Pero Zaneta ya se había girado para mirarla.
—Esto es Archivos —dijo—. Equipos está en la puerta de al lado.
—No, no quiero una solicitud para una grabadora. Sólo quiero que me presten la suya un par de minutos para escuchar una cinta —dijo Joanna, sacándose la cinta del bolsillo para demostrarlo—. Mi grabadora no tiene una tecla que me permita controlar la velocidad, y necesito…
—¿Trabaja usted aquí?
—Sí, me llamo Joanna Lander. Trabajo con el doctor Wright en investigación. —Zaneta se volvió hacia su terminal—. Lo único que necesito es…
—¿Lander? —preguntó Zaneta, escribiendo—. ¿L-a-n-d-e-r?
—Sí. Necesito transcribir esta cinta, pero hay que escuchar una sección a más velocidad, y me preguntaba si podría…
Sonó el busca de Joanna. “No”, pensó, y se metió la mano en el bolsillo para apagarlo, pero Zaneta ya le estaba ofreciendo el teléfono.
—La llaman por el busca —dijo severa.
Joanna se rindió. “Por favor, que no sea el señor Mandrake”, rezó, y llamó a la operadora.
—Llame a la cuarta planta al puesto de enfermeras —dijo la operadora—. Extensión 428.
Cuarta planta. “Coma Carl”, pensó, y advirtió que sabía que aquella llamada iba a producirse.
Zaneta estaba ofreciéndole una libreta y un lápiz. Joanna la ignoró y tecleó la extensión. Respondió Guadalupe.
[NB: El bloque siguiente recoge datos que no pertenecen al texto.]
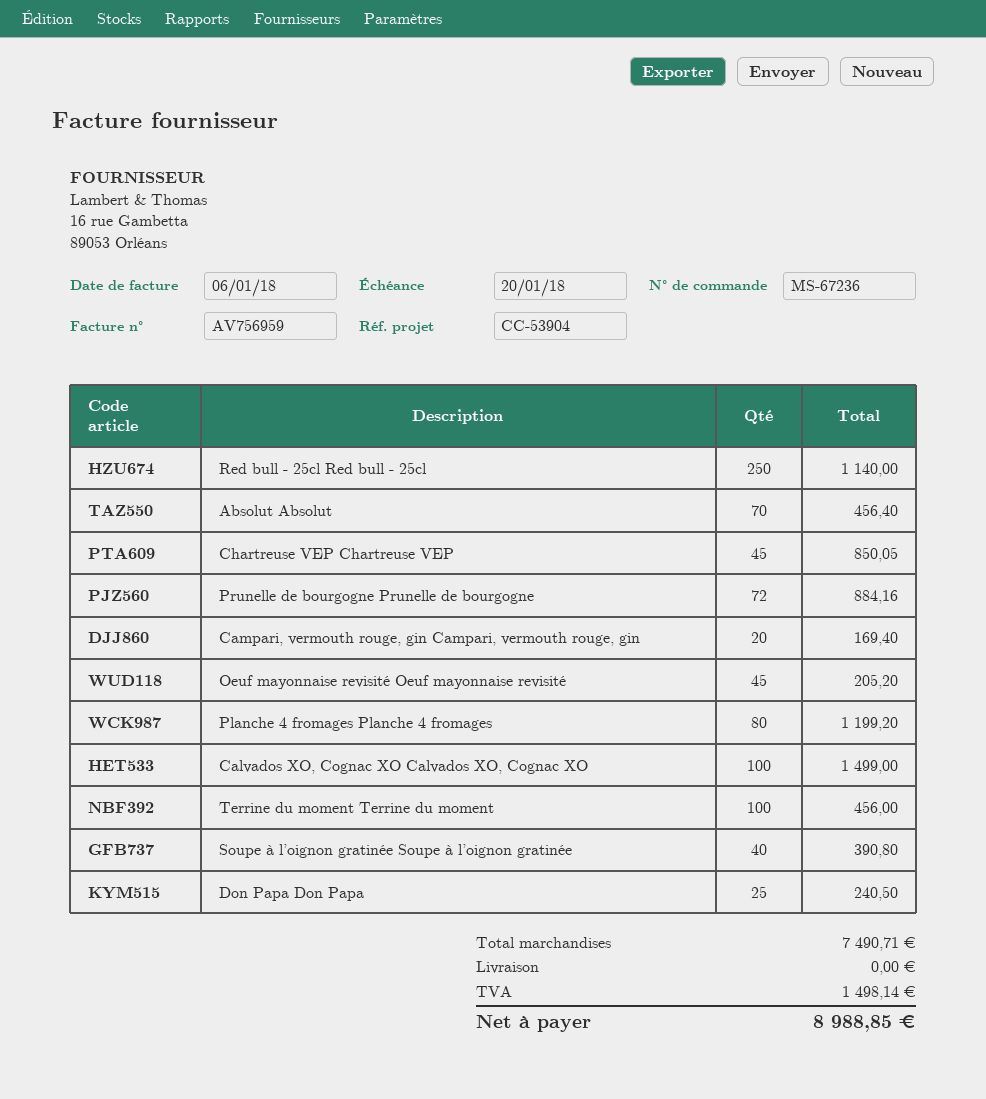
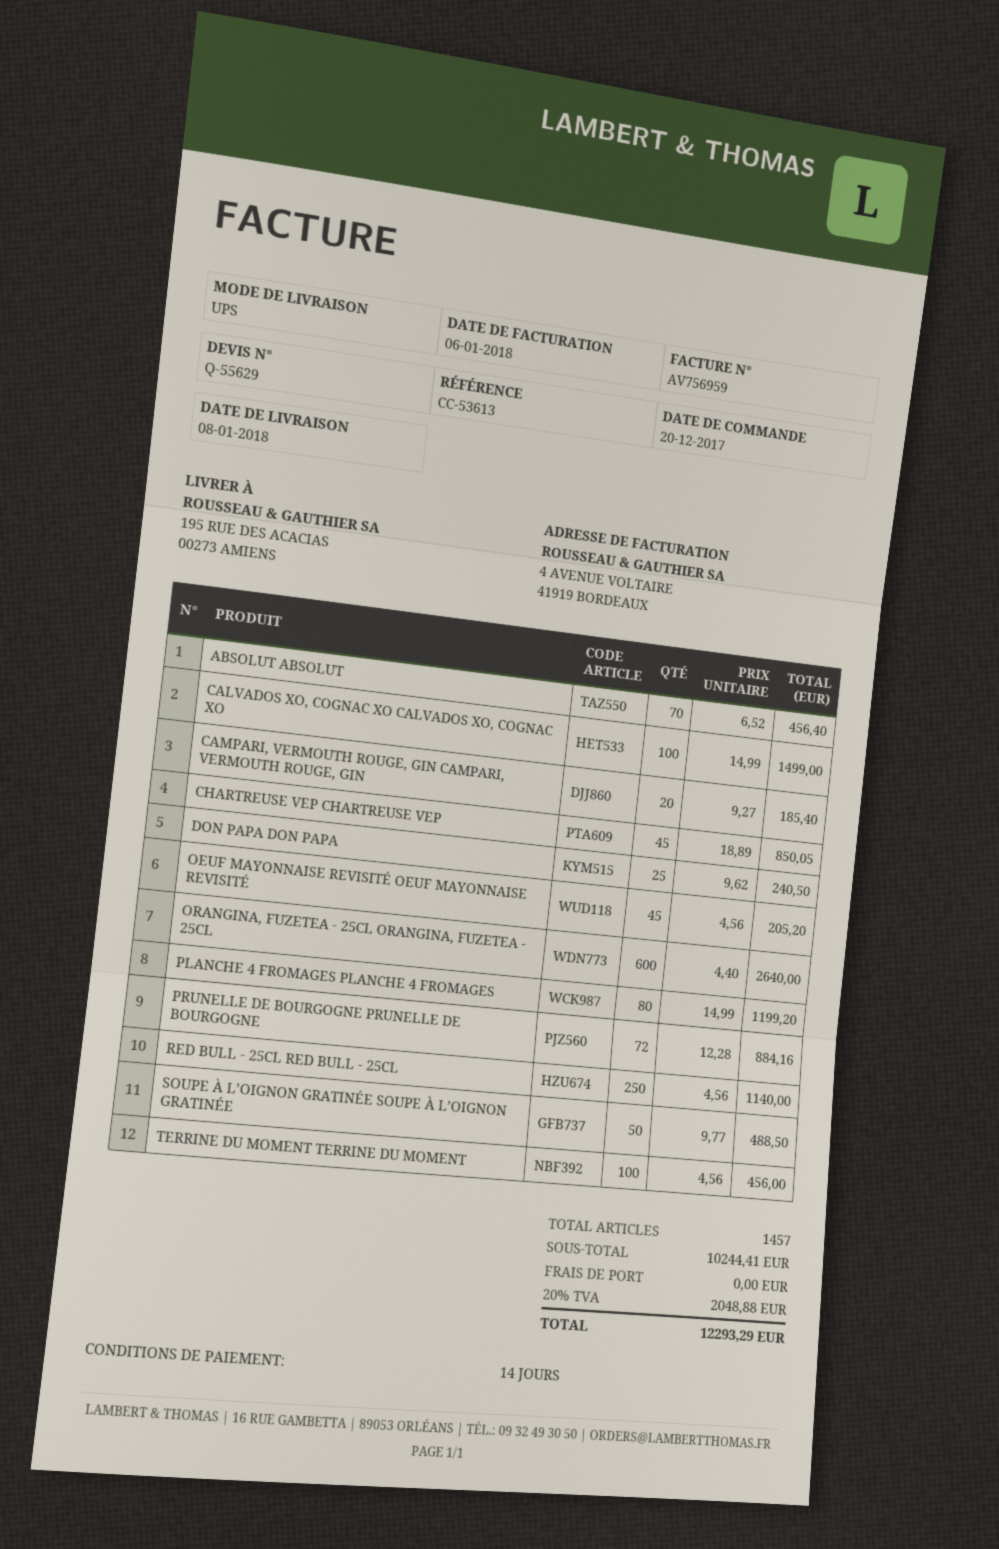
reference: CC-53904 -> CC-53613
Campari, vermouth rouge, gin Campari, vermouth rouge, gin: 20 for 169.40 -> 20 for 185.40
Soupe à l’oignon gratinée Soupe à l’oignon gratinée: 40 for 390.80 -> 50 for 488.50
ORANGINA, FUZETEA - 25CL ORANGINA, FUZETEA - 25CL: none -> 600 for 2640.00
subtotal: 7490.71 -> 10244.41
tax: 1498.14 -> 2048.88
total: 8988.85 -> 12293.29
—¿Qué pasa, Guadalupe? ¿Es Coma Carl?
—Sí, he estado intentando localizarte. No has visto a la señora Aspinall, ¿verdad? No la encontramos por ninguna parte. —Su voz desconcertada y estremecida le dijo a Joanna todo lo que necesitaba saber.
—¿Cuándo ha muerto? —preguntó, pensando en él, allí solo en su bote salvavidas, tarareando.
—¿Morir? —dijo Guadalupe con aquella misma voz de desconcierto—. No ha muerto. Se ha despertado.
38
… Morse… indio…
Guadalupe estaba en el puesto de enfermeras, hablando por teléfono, cuando llegó Joanna.
—¿De verdad está despierto? —preguntó, apoyándose en el mostrador.
Guadalupe levantó una mano, indicándole que esperara.
—Sí, estoy intentando contactar con el doctor Cherikov —le dijo al receptor—. Bueno, ¿puedo hablar con su enfermera? Es importante. Cubrió el micrófono del teléfono con la mano.
—Sí, está despierto de verdad —le dijo a Joanna—, y ahora resulta que no podemos encontrar a su médico. Ni a su esposa. No habrás visto a la señora Aspinall al venir para acá, ¿verdad?
—No. ¿Has probado en la cafetería?
—He mandado a una auxiliar a comprobarlo —dijo Guadalupe—. La señora Aspinall se ha pasado aquí dos semanas seguidas, día y noche, y siempre nos dice cuándo sale. Excepto hoy. ¿Cuánto tarda esta enfermera en ponerse al teléfono? —dijo impaciente.
—¿Ha dicho algo Carl?
—Ha preguntado por su esposa. Y dijo que tenía hambre, pero no podemos darle nada de comer porque no tenemos ninguna orden, y no podemos encontrar a su médico. No responde a su busca.
—¿Ha dicho algo sobre el coma? Guadalupe negó con la cabeza.
—La mayoría de los pacientes en coma… Sí —le dijo al teléfono— Soy Guadalupe Santos del Mercy General. Necesito hablar con el doctor Cherikov. Es urgente. Es sobre un paciente llamado Carl Aspinall. Hubo una pausa—. No —dijo Guadalupe, y su tono hizo pensar a Joanna que la enfermera había preguntado, igual que ella, si había muerto—. Está consciente.